Con il passare degli anni, la gente, spinta dalla rabbia e da un disagio sempre più pressante e palpabile, si è messa ad urlare: "Il Nano aveva ragione!". Ed una volta che le cose hanno cominciato ad andare ancora più male, c’è stato uno spontaneo riattaccarsi all’arte di governare la società e furono in tanti a rinnamorarsi della politica di colpo. Ed è normale che siano stati attratti da quel partito che denunciava il malandare. Un movimento incazzato, mai noioso e non elitario. E tutto il resto è storia dei giorni nostri. La Lega dei Ticinesi è il partito più importante del nostro Cantone, un movimento che voleva entrare nel sistema per abbattere il sistema. Però la Lega ha iniziato il suo inesorabile declino proprio all’apice del suo successo. Dimostrandosi come un ottimo elefante da sfondamento che, dopo aver sbriciolato il portone ed esser entrato a palazzo, non ha l’abilità/capacità di muoversi fra le diverse stanze. E, a mio avviso, ci troviamo in una situazione ancora più statica ed ai limiti del ridicolo. Dove due fronti hanno in mano il destino di un Cantone intero.

Da un lato abbiamo l’enorme Lega dei Ticinesi, forte più che mai ma senza le capacità/volontà di prendere in mano una Regione sull’orlo di una crisi di nervi. Il fatto che i due Consiglieri di Stato leghisti siano tutto tranne che leghisti o il non aver avuto il coraggio di prendere in mano il Dipartimento delle Finanze e dell’Economia –è proprio dall’alto di quella cattedra che si potrebbe veramente fare una "politica vicina alla gente"–, sono solo due esempi degli svariati paradossi del movimento di Bignasca. Un movimento che non è in grado di portare quel vento di cambiamento di cui abbiamo bisogno, se vogliamo sopravvivere al decadimento dell’Europa (e del sistema capitalistico).

E dall’altro lato, ci sono i partiti storici che non fanno altro che piagnucolare, impuntandosi sui metodi dell’avversario ed utilizzando una morale becera a contorta –avvantaggiando il loro nemico!–. E così si è creato un inutile movimento anti-leghista che, in molti casi, è fomentato da persone arrabbiate poiché escluse dal vecchio gioco democratico che amavano tanto.

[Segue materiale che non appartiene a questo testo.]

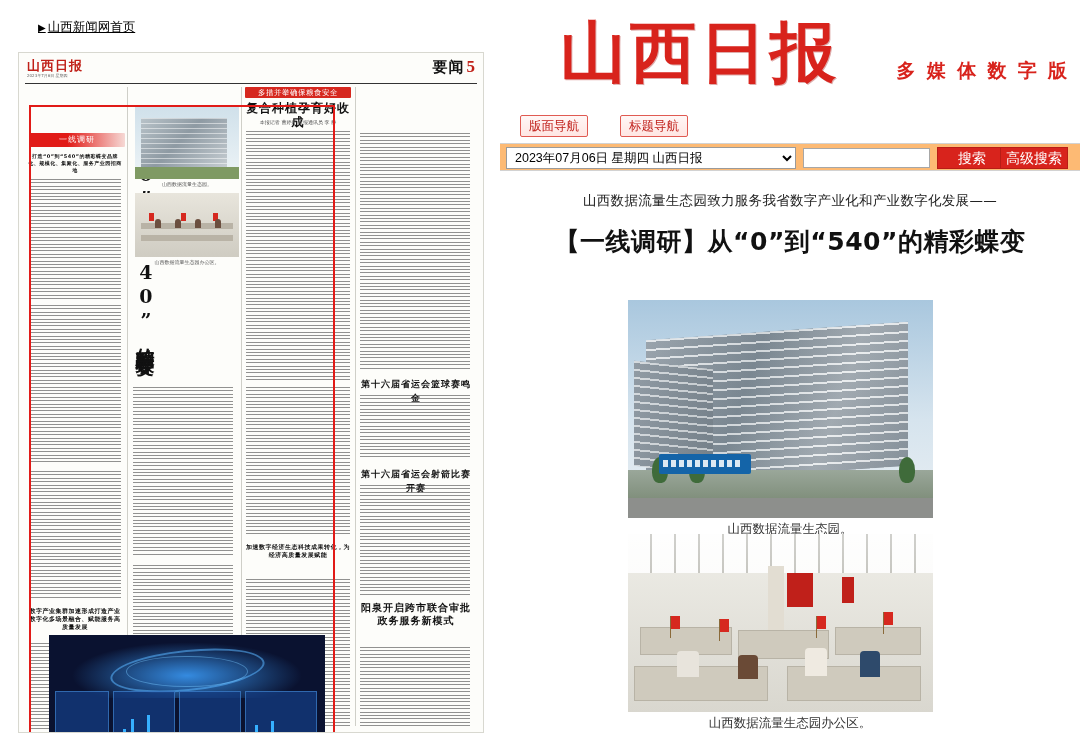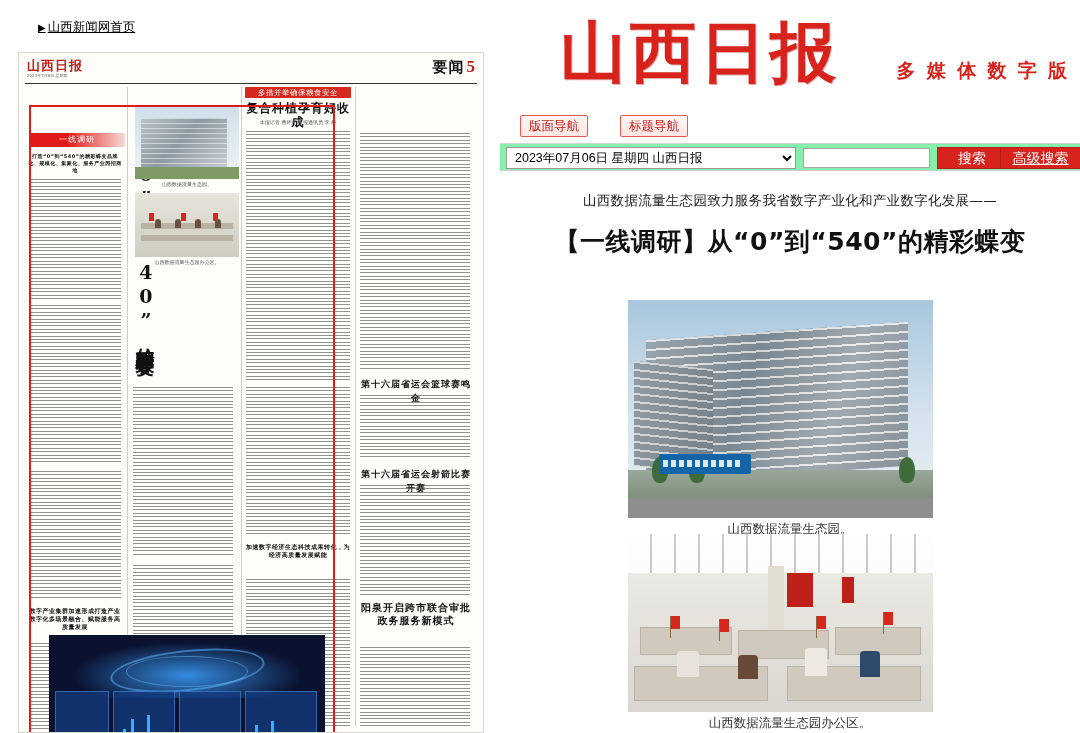--- a/index.html
+++ b/index.html
@@ -298,7 +298,7 @@
     position: absolute;
     left: 0; top: 143px;
     width: 580px; height: 28px;
-    background: #86efac;
+    background: #fdba74;
     border-top: 1px solid #d2d2d2;
     border-bottom: 1px solid #d2d2d2;
   }

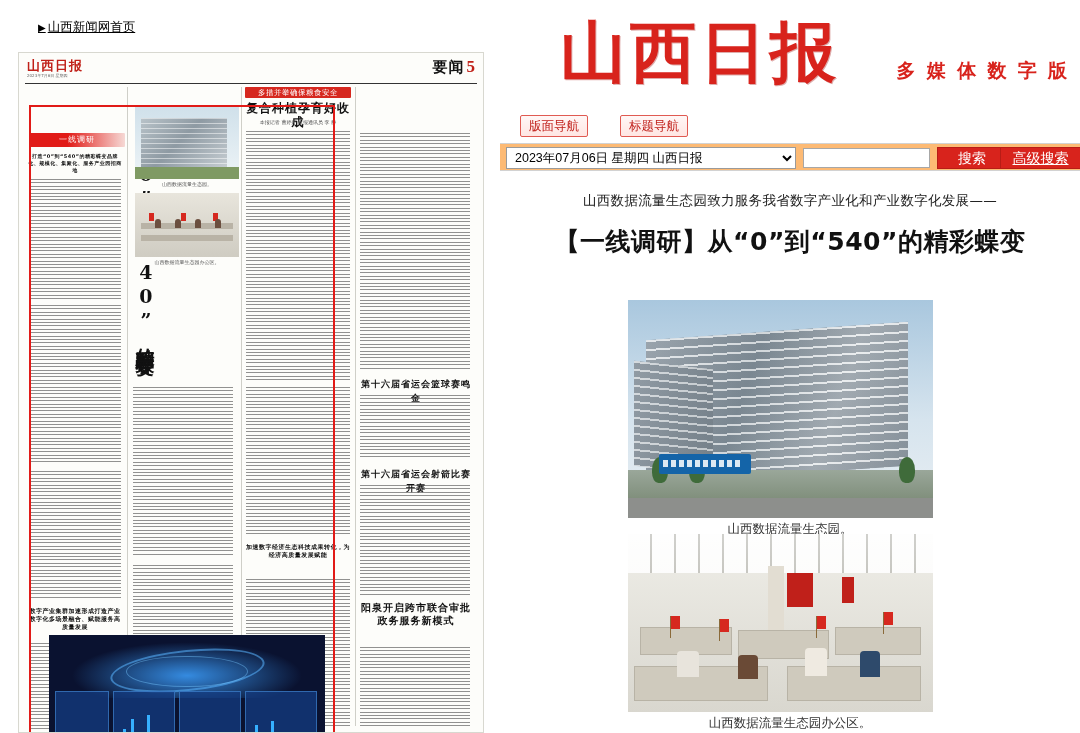--- a/index.html
+++ b/index.html
@@ -335,7 +335,7 @@
     white-space: nowrap;
   }
   .btn-search { left: 437px; width: 70px; }
-  .btn-adv { left: 500px; width: 81px; text-decoration: underline; }
+  .btn-adv { left: 500px; width: 68px; }
 
   .kicker {
     position: absolute;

Tutti impegnati a darci lezioni di stile e, mentre attorno va lentamente tutto a ramengo, passano le giornate chiusi nei loro uffici a chiedersi ripetutamente: "Come è possibile che un Nano di due quintali abbia con se quasi un quarto dei votanti?". Quando dovrebbero soltanto capire che il successo di Giuliano Bignasca deriva anche dalla loro mancanza di idee/proposte concrete, e non soltanto dai "colpi bassi" o dalle sparate irrealizzabili.

Credo che sia giunto il momento per un altro movimento scardinante, tipo la Lega degli anni ’90. Ma questa volta dovrà essere un movimento popolare composto da parecchi cittadini pensanti. Sogno una grande fetta di popolo disposta a mettersi in gioco per creare un Ticino migliore e più egualitario. Delle teste in grado di concepire e spingere una rivoluzione culturale dove la politica diventi un interesse mentale; una missione alla quale tanti partecipano, dedicando un po’ del loro tempo alla passione di "far meglio" per un maggior numero di persone. Un movimento che metta nelle posizioni chiave filosofi, economisti, ingegneri, sociologi, lavoratori ed esperti di ogni genere. Un movimento in grado di spazzar via quella politica fittizia, fatta soltanto da squali ed impresari, fatta da gente che agisce solo per il proprio tornaconto.